Data extracted from a collection:
########
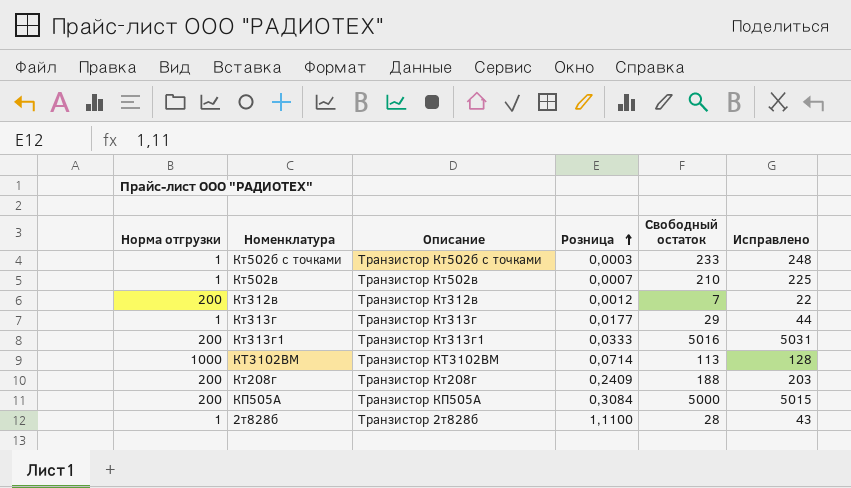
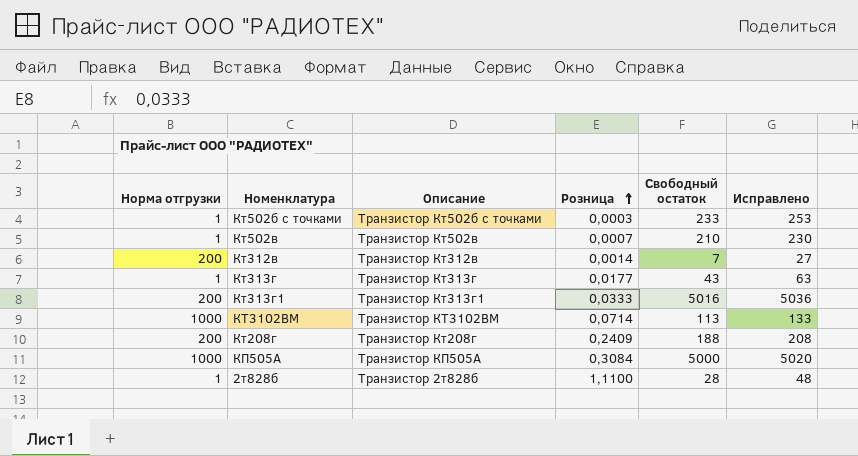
column Исправлено | formula: [Свободный остаток] + 15 -> [Свободный остаток] + 20
Кт312в | Розница: 0,0012 -> 0,0014
Кт313г | Свободный остаток: 29 -> 43
КП505А | Норма отгрузки: 200 -> 1000

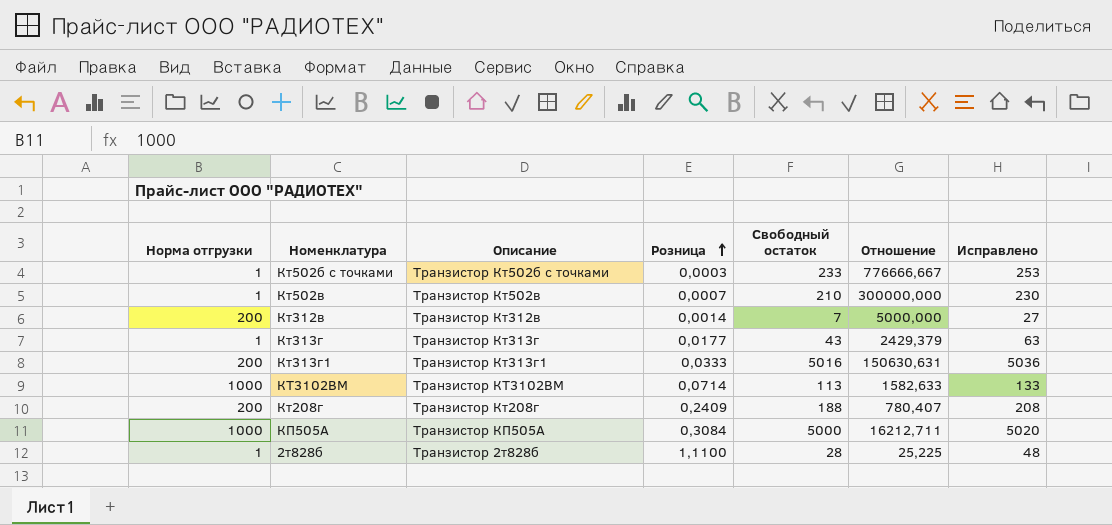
column Отношение | formula: none -> [Свободный остаток] / [Розница]

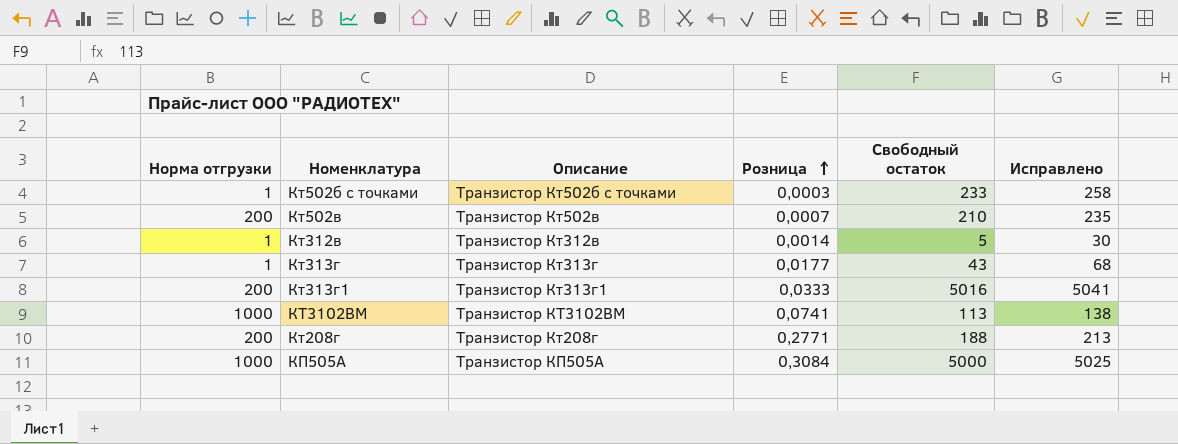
column Отношение | formula: [Свободный остаток] / [Розница] -> none
column Исправлено | formula: [Свободный остаток] + 20 -> [Свободный остаток] + 25
row 2т828б: 1 | Транзистор 2т828б | 1,1100 | 28 | 25,225 | 48 -> none
Кт502в | Норма отгрузки: 1 -> 200
Кт312в | Норма отгрузки: 200 -> 1
Кт312в | Свободный остаток: 7 -> 5
КТ3102ВМ | Розница: 0,0714 -> 0,0741
Кт208г | Розница: 0,2409 -> 0,2771

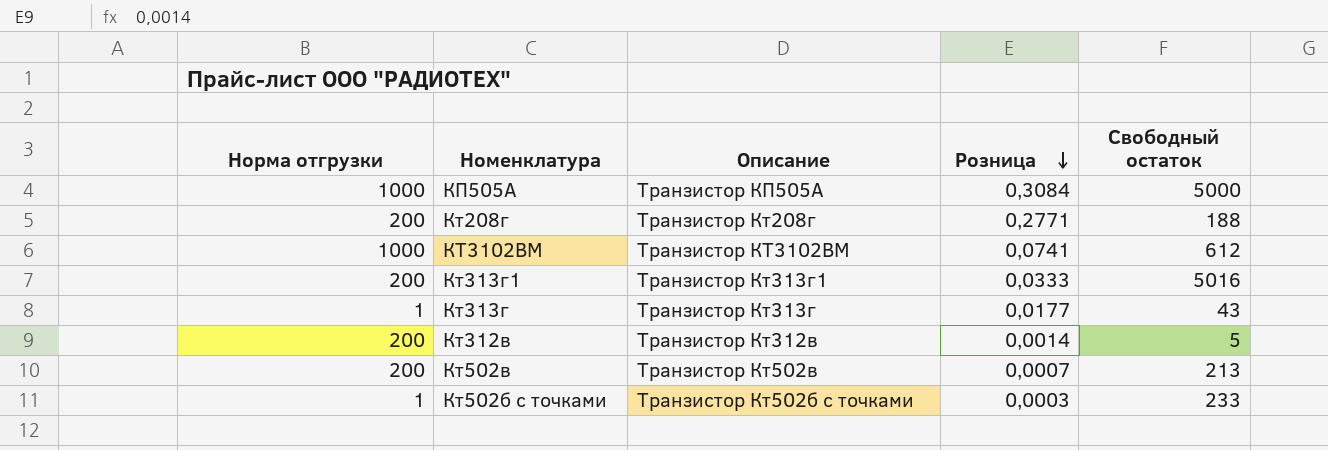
row order: Розница ascending -> Розница descending
column Исправлено | formula: [Свободный остаток] + 25 -> none
КТ3102ВМ | Свободный остаток: 113 -> 612
Кт312в | Норма отгрузки: 1 -> 200
Кт502в | Свободный остаток: 210 -> 213

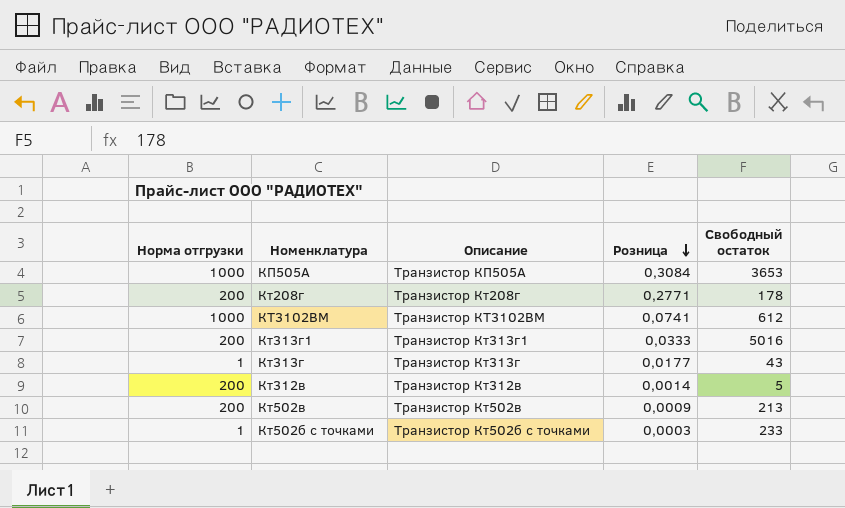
КП505А | Свободный остаток: 5000 -> 3653
Кт208г | Свободный остаток: 188 -> 178
Кт502в | Розница: 0,0007 -> 0,0009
########
▶ **WHAT YOU HAVE TO DO**
Reproduce the lines above starting at the one with "КП505А | Норма отгрузки: 200 -> 1000" and ending at the one with "column Исправлено | formula: [Свободный остаток] + 20", both included, exactly and with no pictures.

▶ **SOLUTION BELOW**
КП505А | Норма отгрузки: 200 -> 1000

column Отношение | formula: none -> [Свободный остаток] / [Розница]

column Отношение | formula: [Свободный остаток] / [Розница] -> none
column Исправлено | formula: [Свободный остаток] + 20 -> [Свободный остаток] + 25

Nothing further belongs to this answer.